As an 8-year old girl, most of my life unfolded in five square city blocks in Wauwatosa, WI. The world between my house on 81st Street and Lincoln Elementary School on 76th did not satisfy my wanderlust and thus began my life of literary escapism. My favorite destination was in the branches an old elm tree in the backyard. With a new copy of Harriet the Spy tucked into the elastic waistband of my pants, I climbed up to where the trunk split into two. I perched awkwardly in the small elbow made by the branches and settled in to read. By the time I noticed that my butt had gone numb, I was halfway through the fifth chapter. Only fifty feet from my bedroom, but light years away with my imagination.
Will this idyllic scene – girl with book in nature – soon be something we can only read about? Will the book disappear? A panel at the WI Book Festival this past weekend seemed to think so. In Defense of Change: The Changing Nature of the Book was a panel of two book sellers, two publishers, and literary agent discussing how the book world has changed. With a few exceptions, the discussion hovered around the challenges of the new world: Decreasing book sales. Amazon.com’s Ubiquity. Rising text book prices. A growing used book market. Declining numbers of readers.
It is easy to feel hopeless. You don’t need to look further than Madison to see proof that local book stores are dropping like flies. Invest in Yourself, Star Books, and Big Deal Books were three independent book stores that opened in the last five years and all closed this last year. (Scholar’s Haven may be closed as well – the building has been vacated, but one can always hope they have moved on to a bigger space.) Even in a town as literary as Madison, the independent book store can do little more than tread water as they watch yachts pass them by, names lettered on the sterns in fancy script, Amazon.com and B&N.
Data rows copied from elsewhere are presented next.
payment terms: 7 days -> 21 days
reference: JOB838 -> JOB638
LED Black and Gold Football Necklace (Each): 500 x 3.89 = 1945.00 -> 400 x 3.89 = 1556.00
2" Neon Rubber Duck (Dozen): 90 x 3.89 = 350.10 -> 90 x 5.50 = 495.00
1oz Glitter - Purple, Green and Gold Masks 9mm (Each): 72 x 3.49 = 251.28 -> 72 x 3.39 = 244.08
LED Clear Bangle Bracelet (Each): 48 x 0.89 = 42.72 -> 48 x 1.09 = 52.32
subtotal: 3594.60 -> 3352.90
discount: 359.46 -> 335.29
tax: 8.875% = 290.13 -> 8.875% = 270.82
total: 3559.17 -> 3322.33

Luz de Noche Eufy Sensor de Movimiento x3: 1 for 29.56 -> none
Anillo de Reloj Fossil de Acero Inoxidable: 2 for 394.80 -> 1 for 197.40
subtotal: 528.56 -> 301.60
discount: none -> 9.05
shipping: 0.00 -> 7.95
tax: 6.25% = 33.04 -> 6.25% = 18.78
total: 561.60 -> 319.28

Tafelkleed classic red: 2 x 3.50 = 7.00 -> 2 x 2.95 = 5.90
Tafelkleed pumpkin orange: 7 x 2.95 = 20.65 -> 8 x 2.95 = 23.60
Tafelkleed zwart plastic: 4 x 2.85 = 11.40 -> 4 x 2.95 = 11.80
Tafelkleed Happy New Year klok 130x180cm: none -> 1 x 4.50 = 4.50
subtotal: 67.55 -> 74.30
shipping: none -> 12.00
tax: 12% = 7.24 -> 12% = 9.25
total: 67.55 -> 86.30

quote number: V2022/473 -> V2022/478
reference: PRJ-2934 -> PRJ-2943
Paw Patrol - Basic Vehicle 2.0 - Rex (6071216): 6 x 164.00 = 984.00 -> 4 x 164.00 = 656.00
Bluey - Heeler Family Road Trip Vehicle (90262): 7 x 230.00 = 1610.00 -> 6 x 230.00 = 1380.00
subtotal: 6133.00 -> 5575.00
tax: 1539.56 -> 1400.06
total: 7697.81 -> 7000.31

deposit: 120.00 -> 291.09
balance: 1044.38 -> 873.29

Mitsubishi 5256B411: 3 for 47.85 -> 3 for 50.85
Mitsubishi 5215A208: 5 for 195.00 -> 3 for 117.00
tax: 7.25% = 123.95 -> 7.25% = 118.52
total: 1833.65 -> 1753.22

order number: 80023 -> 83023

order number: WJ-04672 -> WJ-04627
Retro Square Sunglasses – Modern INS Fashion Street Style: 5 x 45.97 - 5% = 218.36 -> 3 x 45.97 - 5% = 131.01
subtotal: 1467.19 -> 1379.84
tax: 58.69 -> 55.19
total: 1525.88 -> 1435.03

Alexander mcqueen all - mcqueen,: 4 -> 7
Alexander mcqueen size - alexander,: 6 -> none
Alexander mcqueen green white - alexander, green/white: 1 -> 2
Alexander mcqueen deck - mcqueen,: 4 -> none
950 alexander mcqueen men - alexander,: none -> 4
But in every challenge, isn’t there an opportunity hidden within? One publisher said that desktop publishing allows his company to print batches of books with fascinating subjects but with small markets (e.g. Shipwrecks of Lake Michigan). The agent said that its a great time to be a writer – the internet offers writers a chance to put themselves out there on blogs, forums, websites and gain wide recognition. She said many of her clients were growing their sales of eBooks, a growing trend. Will digital media replace the printed page?
As much as anyone, I love the weight of a book in my hands, the smell of freshly cut paper, the smudged ink of my editorial in the margins. Yet, there is a point in every book where I lose awareness of the medium and become immersed in the message. A book’s main duty is to allow a writer to captivate readers with words she’s strung together. We are learning, as a culture, that these words come just as easily to us on paper, a computer screen, a cell phone.
Perhaps some day, libraries will be museums, and parents will point to the specimens preserved in glass cases and tell their children how life was terrible as a child when you walked to school with a backpack full of books equaling your body weight, up-hill both ways. Still I have faith that a few of those kids will go home, go to one of their favorite places, and lose themselves in an literary adventure. Would I have minded if the thing I lugged up the old Elm tree was something other than bound paper? Not as long as I was reading a good story.
Today, I am grateful for the Wisconsin Book Festival, my favorite event of the year.